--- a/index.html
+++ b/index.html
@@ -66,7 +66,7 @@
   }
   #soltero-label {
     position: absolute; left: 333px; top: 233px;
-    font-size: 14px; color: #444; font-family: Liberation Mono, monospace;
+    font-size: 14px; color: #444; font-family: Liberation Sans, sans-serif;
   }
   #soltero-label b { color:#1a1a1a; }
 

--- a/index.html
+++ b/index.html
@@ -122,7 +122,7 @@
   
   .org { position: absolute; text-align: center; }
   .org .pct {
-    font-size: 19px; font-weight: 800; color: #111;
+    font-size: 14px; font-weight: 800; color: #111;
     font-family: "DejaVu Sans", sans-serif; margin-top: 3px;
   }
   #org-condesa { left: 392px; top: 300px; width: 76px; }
* * *
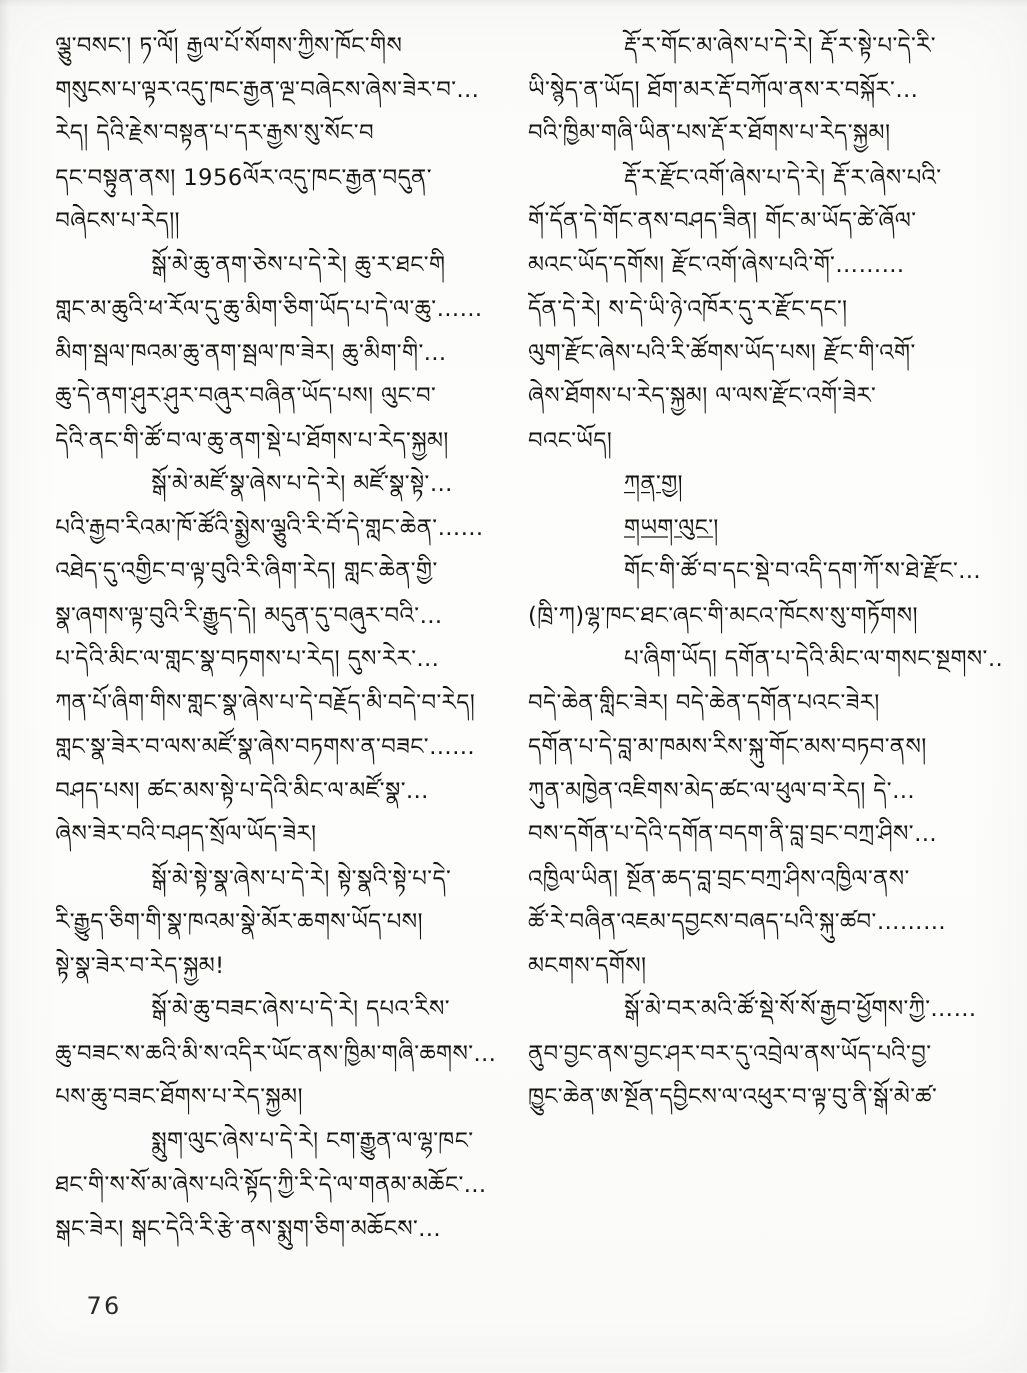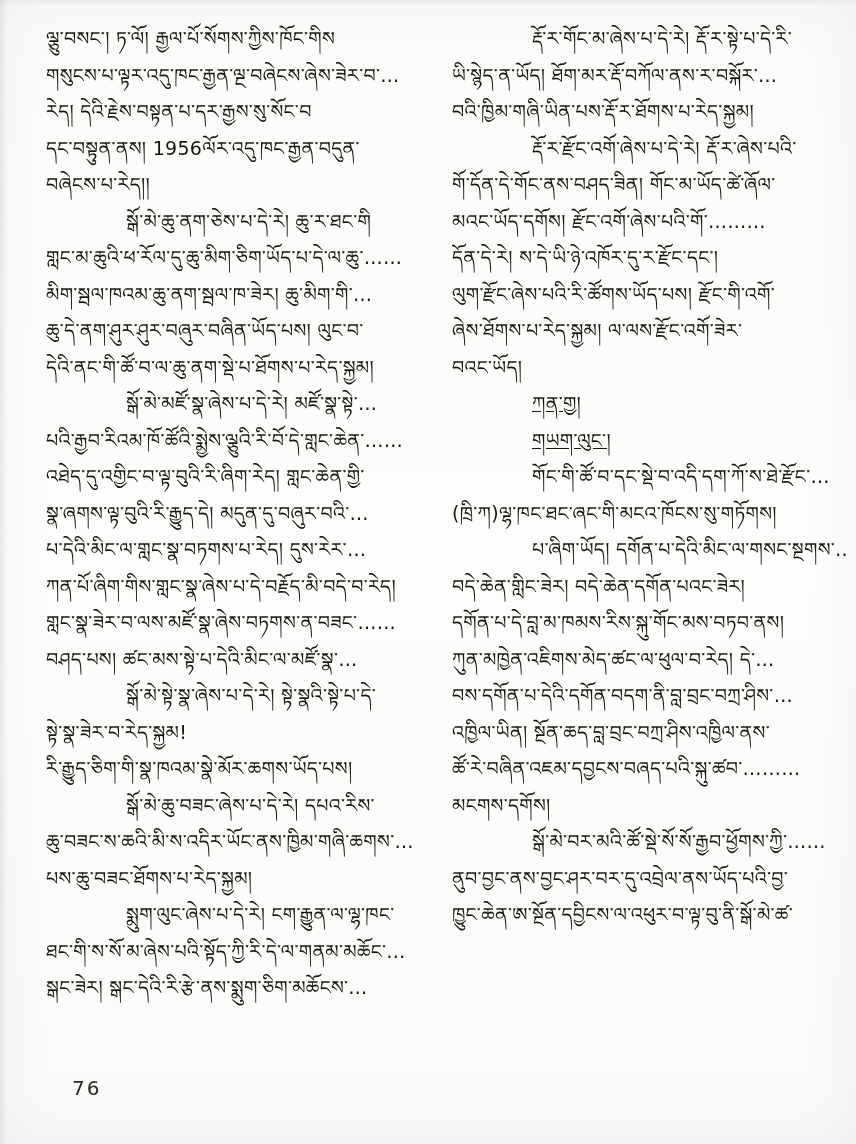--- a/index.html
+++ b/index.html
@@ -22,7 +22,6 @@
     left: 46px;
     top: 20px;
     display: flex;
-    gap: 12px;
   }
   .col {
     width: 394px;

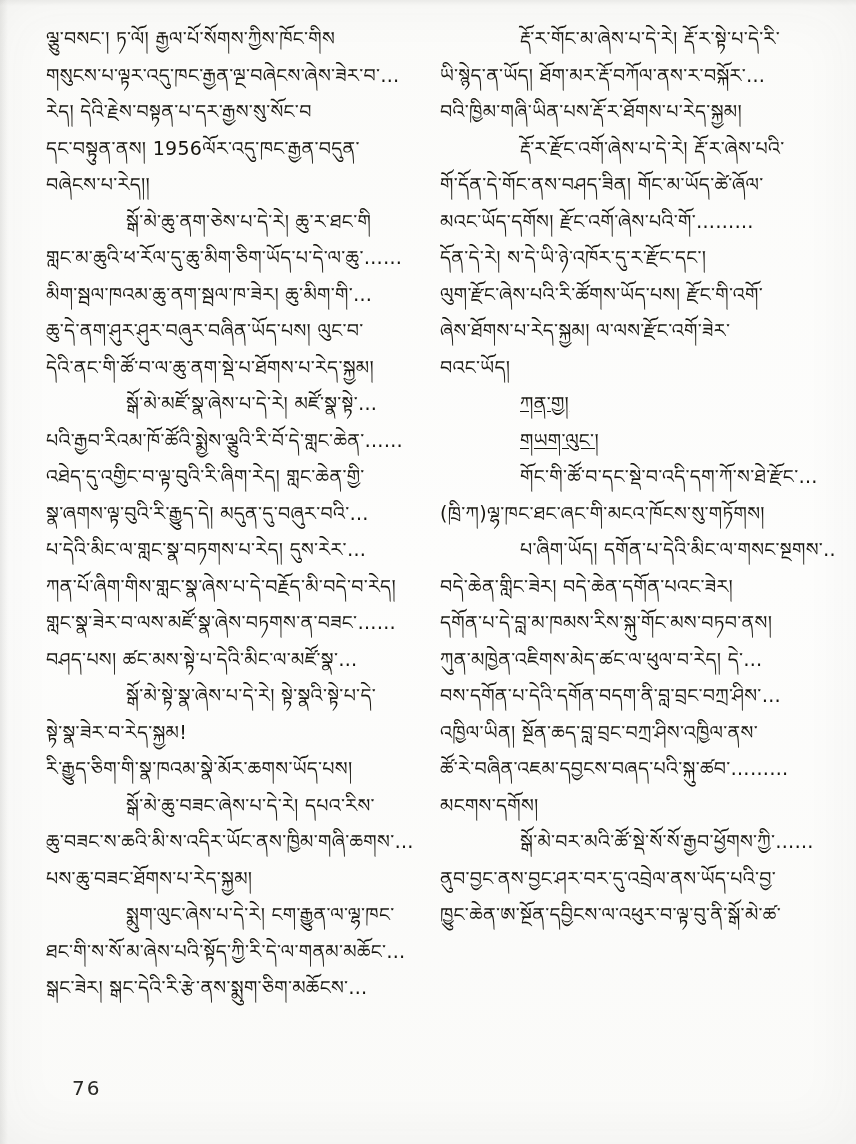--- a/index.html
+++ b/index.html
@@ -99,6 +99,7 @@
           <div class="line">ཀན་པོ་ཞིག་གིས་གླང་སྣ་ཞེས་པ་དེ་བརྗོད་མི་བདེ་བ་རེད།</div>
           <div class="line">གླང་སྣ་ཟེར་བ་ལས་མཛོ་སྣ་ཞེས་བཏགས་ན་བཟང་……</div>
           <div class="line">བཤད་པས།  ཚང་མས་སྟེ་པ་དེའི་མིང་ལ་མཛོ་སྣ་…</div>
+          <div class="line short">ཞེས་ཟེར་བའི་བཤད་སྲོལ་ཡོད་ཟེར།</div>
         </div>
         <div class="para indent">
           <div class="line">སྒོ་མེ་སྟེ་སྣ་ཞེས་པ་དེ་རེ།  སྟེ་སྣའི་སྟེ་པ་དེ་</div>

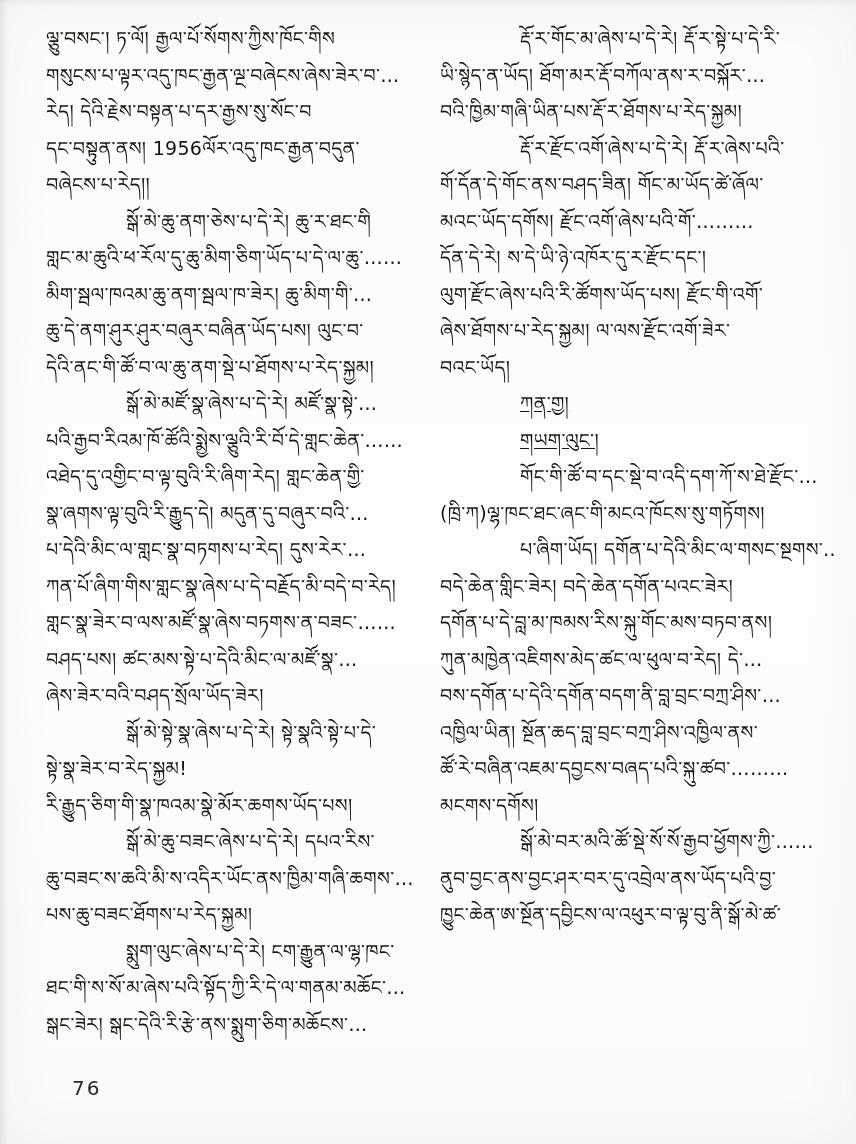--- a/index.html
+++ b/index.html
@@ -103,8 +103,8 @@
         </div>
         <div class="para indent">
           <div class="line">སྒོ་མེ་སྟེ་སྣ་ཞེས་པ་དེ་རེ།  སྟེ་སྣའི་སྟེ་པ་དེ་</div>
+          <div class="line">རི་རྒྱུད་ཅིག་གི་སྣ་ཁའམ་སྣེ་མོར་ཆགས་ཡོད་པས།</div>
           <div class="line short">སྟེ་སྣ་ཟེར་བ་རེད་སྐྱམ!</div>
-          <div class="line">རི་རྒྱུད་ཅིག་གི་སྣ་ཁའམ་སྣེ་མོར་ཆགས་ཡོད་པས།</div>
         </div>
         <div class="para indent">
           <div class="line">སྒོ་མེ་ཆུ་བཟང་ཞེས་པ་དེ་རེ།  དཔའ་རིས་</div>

### PROBLEM DESCRIPTION
Copy out each line of the listing that holds "serif".

### ANSWER
+    font-size: 14px; color: #444; font-family: Liberation Sans, sans-serif;
     font-family: "DejaVu Sans", sans-serif; margin-top: 3px;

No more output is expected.